Company valuation, market valuation and clinical pipelines were another important piece of the study.

“Nascent technologies had a significantly higher value at the time of public offering, partly because companies were touting technologies of the new genomics era,” McNamee explains. “Even though they had no products in clinical development, the market was valuing them high because of their potential and media hype.”

The hype didn’t pay off. A decade later, nascent technologies had almost nothing in clinical development and were barely worth the money investors had put into them. Most  companies had completely abandoned promising nascent technologies. Growing and established companies, however, had at least two times the value, had products that reached market, and continued to build a product pipeline.

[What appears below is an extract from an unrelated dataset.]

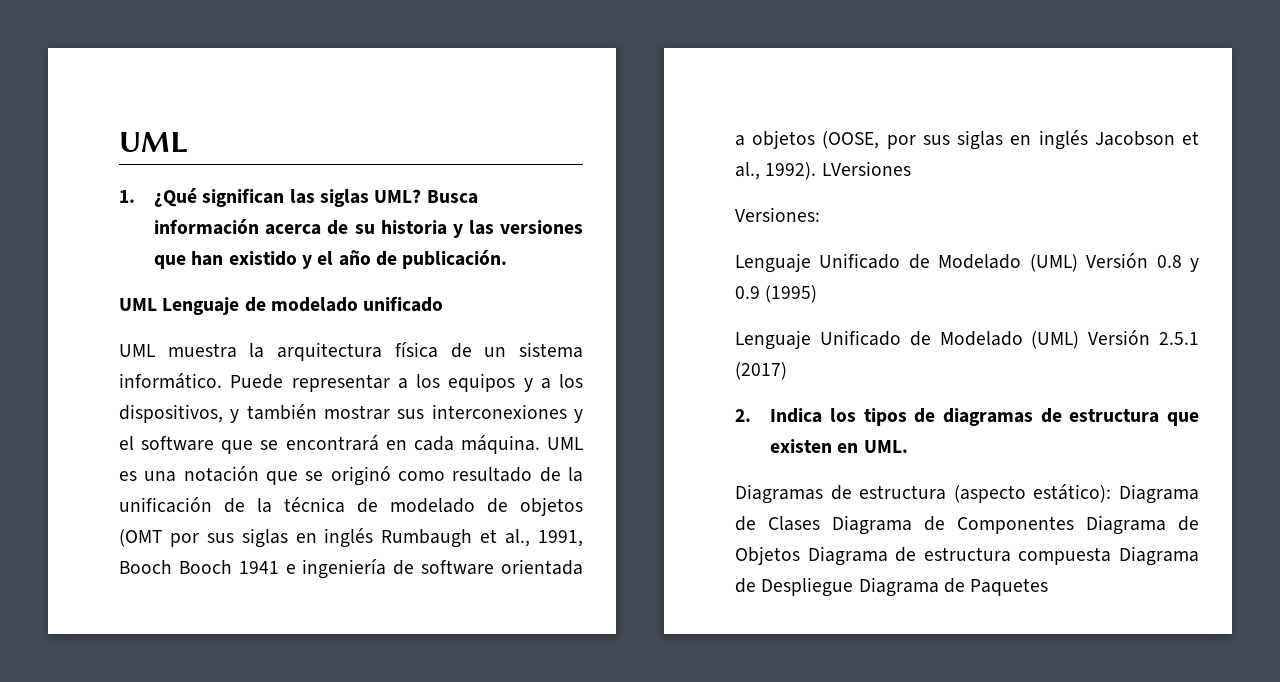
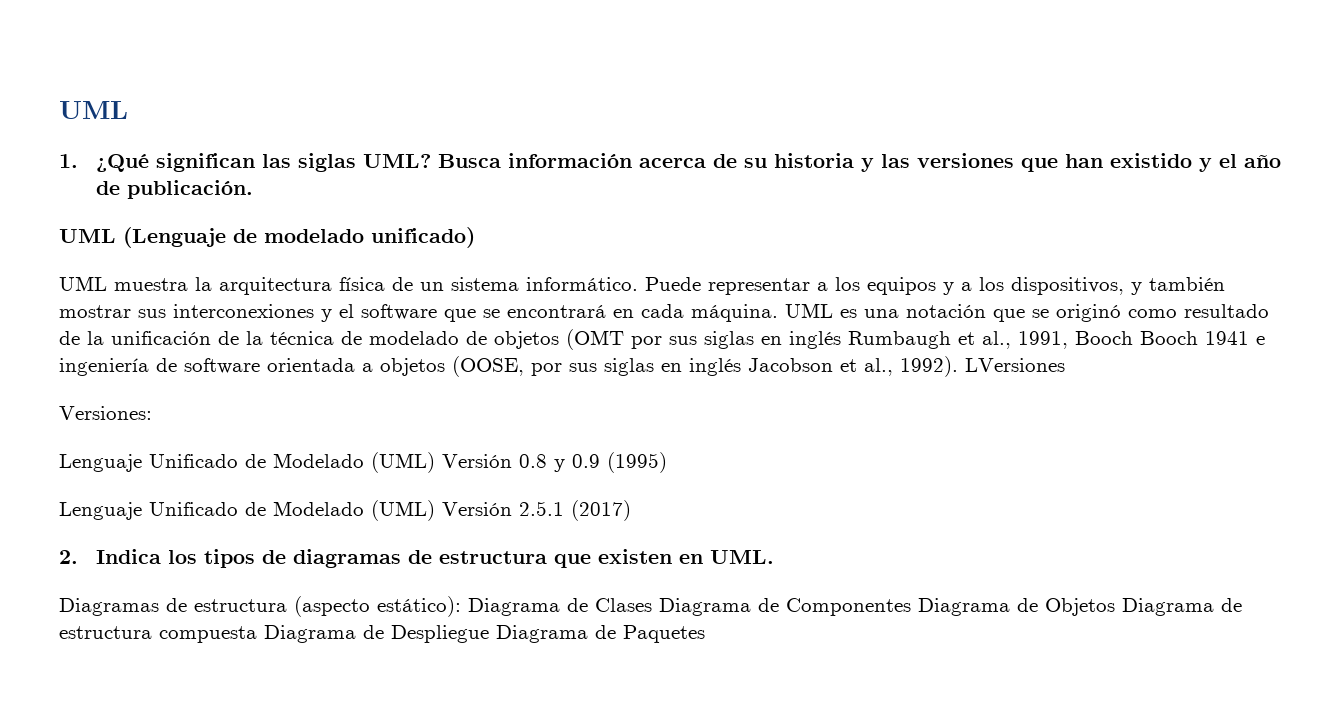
- UML Lenguaje de modelado unificado
+ UML (Lenguaje de modelado unificado)

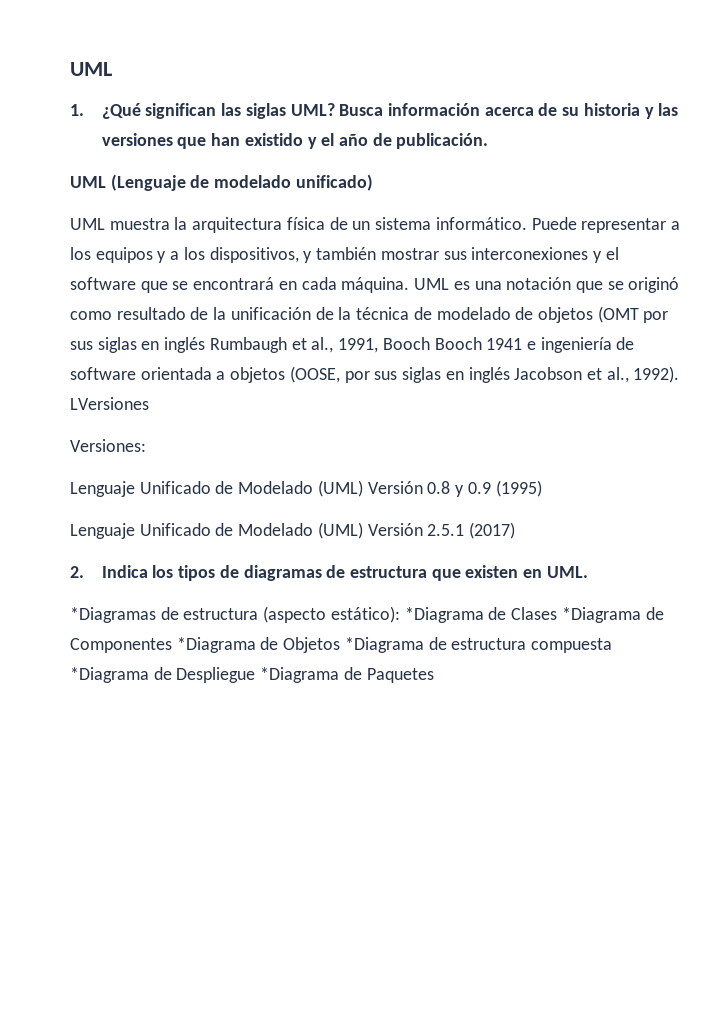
- Diagramas de estructura (aspecto estático): Diagrama de Clases Diagrama de Componentes Diagrama de Objetos Diagrama de estructura compuesta Diagrama de Despliegue Diagrama de Paquetes
+ *Diagramas de estructura (aspecto estático): *Diagrama de Clases *Diagrama de Componentes *Diagrama de Objetos *Diagrama de estructura compuesta *Diagrama de Despliegue *Diagrama de Paquetes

“It’s not that these nascent technologies weren’t good, they just weren’t ready for primetime yet,” says McNamee. “While they had enormous potential, they weren’t a likely candidate for the business models associated with a public company.”

Findings call for a business model that will evaluate the stage of the technology and appropriately value it, or filter nascent technologies until they have significantly matured and are deemed ready for an IPO.  The research also points to the growing need for business people informed in the sciences — investors who can speak both languages to garner an appreciation and understanding of the industry and how the regulatory process works in order to make the right decisions and move technology forward.

McNamee is already prepping Bentley students to do this. Using Pharmaprojects database, they employ both business metrics and clinical metrics to determine the market caps of clinical trials over time.

“My undergraduate research experience at Bentley prepared me for a career in biotech industry,” says Katie DiTomaso ’13, who worked with McNamee and is currently corporate clinical trial study coordinator at Fresenius Medical Care. “Now that I’m working in the industry, I really see how hard it is to turn scientist’s ideas into marketable products.”

A scientist by training, McNamee moved from the lab bench to a business university to explore the impact of science on the world and discover more effective ways to translate science into public value.

“There are so many exciting, cutting-edge results on the table, but that doesn’t always translate into products for tomorrow,” she notes. “Part of increasing the efficiency in which the public gets products requires smarter investment decisions and a new way of doing business.”